Material for this exercise below:
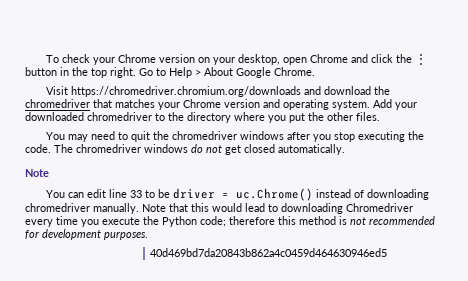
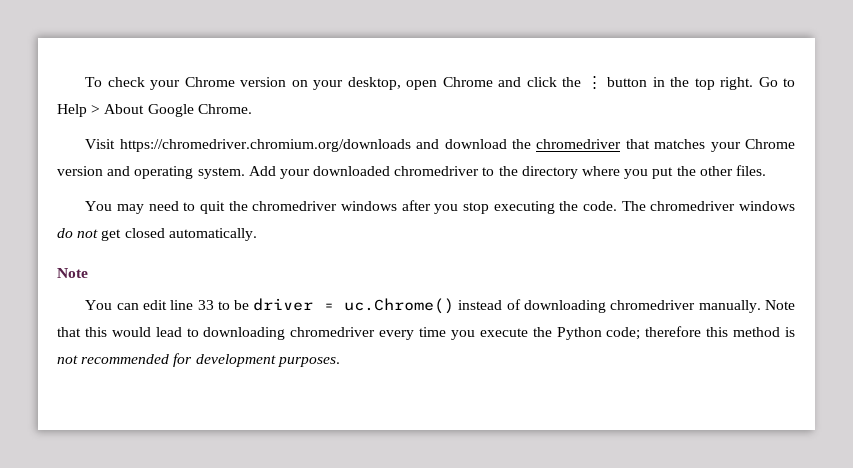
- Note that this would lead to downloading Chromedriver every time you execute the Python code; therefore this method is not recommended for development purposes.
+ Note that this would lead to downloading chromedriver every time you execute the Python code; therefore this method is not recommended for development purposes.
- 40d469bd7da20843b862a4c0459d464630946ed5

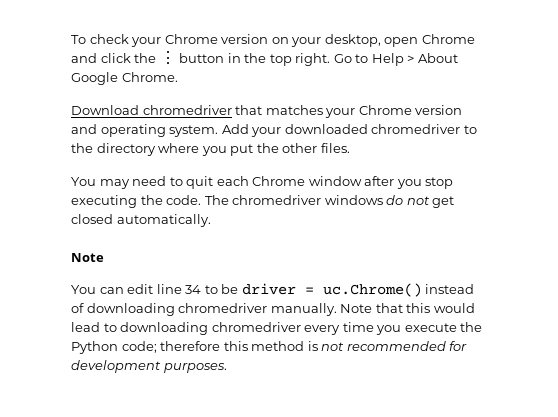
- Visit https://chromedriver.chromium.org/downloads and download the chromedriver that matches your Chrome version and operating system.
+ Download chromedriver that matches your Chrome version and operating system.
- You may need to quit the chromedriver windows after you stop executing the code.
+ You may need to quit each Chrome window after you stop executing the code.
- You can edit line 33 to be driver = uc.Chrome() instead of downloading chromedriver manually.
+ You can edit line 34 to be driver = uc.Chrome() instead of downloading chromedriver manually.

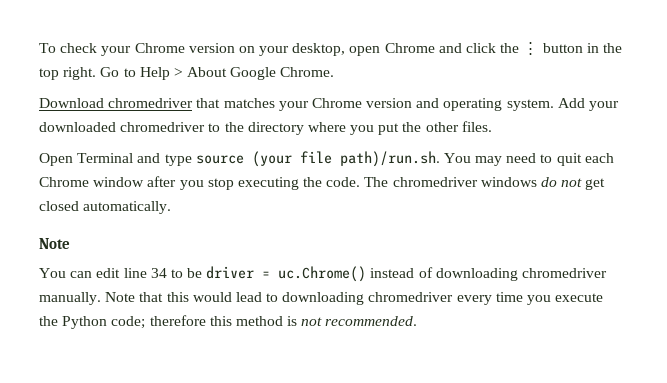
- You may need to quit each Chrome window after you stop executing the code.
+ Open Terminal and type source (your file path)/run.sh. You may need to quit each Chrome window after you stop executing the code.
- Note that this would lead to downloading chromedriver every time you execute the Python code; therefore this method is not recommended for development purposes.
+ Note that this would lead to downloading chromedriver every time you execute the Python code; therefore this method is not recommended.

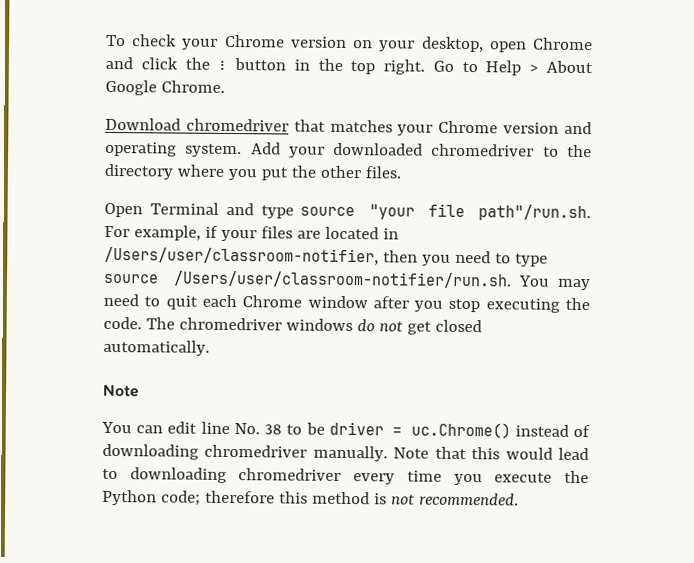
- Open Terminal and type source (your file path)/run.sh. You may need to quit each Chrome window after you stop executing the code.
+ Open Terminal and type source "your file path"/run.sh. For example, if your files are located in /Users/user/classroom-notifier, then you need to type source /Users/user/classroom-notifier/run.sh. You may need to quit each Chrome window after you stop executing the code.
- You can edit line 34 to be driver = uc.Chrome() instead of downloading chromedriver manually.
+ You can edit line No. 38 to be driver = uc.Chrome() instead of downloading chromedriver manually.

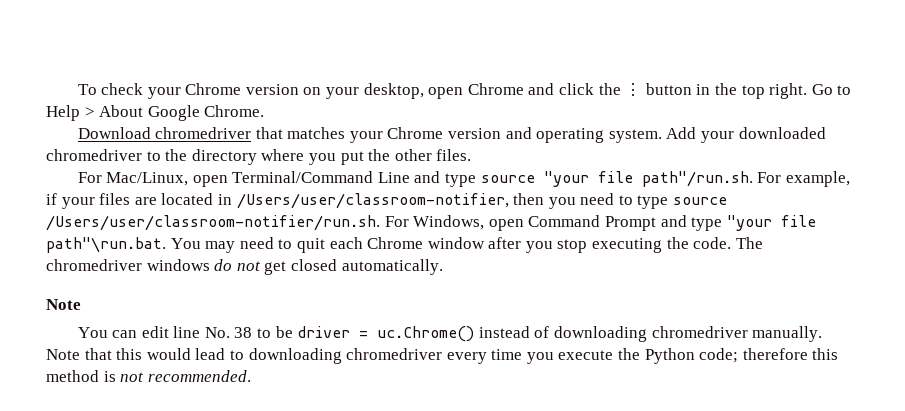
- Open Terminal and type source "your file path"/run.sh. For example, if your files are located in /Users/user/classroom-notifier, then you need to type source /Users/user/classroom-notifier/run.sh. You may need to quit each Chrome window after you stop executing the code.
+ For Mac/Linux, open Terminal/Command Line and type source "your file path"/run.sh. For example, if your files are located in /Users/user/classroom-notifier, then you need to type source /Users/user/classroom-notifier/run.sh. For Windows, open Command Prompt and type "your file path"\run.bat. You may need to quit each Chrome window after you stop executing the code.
End of Material for this exercise.
When you give the entries again, keep them exact and omit any picture they contain.

- Note that this would lead to downloading Chromedriver every time you execute the Python code; therefore this method is not recommended for development purposes.
+ Note that this would lead to downloading chromedriver every time you execute the Python code; therefore this method is not recommended for development purposes.
- 40d469bd7da20843b862a4c0459d464630946ed5

- Visit https://chromedriver.chromium.org/downloads and download the chromedriver that matches your Chrome version and operating system.
+ Download chromedriver that matches your Chrome version and operating system.
- You may need to quit the chromedriver windows after you stop executing the code.
+ You may need to quit each Chrome window after you stop executing the code.
- You can edit line 33 to be driver = uc.Chrome() instead of downloading chromedriver manually.
+ You can edit line 34 to be driver = uc.Chrome() instead of downloading chromedriver manually.

- You may need to quit each Chrome window after you stop executing the code.
+ Open Terminal and type source (your file path)/run.sh. You may need to quit each Chrome window after you stop executing the code.
- Note that this would lead to downloading chromedriver every time you execute the Python code; therefore this method is not recommended for development purposes.
+ Note that this would lead to downloading chromedriver every time you execute the Python code; therefore this method is not recommended.

- Open Terminal and type source (your file path)/run.sh. You may need to quit each Chrome window after you stop executing the code.
+ Open Terminal and type source "your file path"/run.sh. For example, if your files are located in /Users/user/classroom-notifier, then you need to type source /Users/user/classroom-notifier/run.sh. You may need to quit each Chrome window after you stop executing the code.
- You can edit line 34 to be driver = uc.Chrome() instead of downloading chromedriver manually.
+ You can edit line No. 38 to be driver = uc.Chrome() instead of downloading chromedriver manually.

- Open Terminal and type source "your file path"/run.sh. For example, if your files are located in /Users/user/classroom-notifier, then you need to type source /Users/user/classroom-notifier/run.sh. You may need to quit each Chrome window after you stop executing the code.
+ For Mac/Linux, open Terminal/Command Line and type source "your file path"/run.sh. For example, if your files are located in /Users/user/classroom-notifier, then you need to type source /Users/user/classroom-notifier/run.sh. For Windows, open Command Prompt and type "your file path"\run.bat. You may need to quit each Chrome window after you stop executing the code.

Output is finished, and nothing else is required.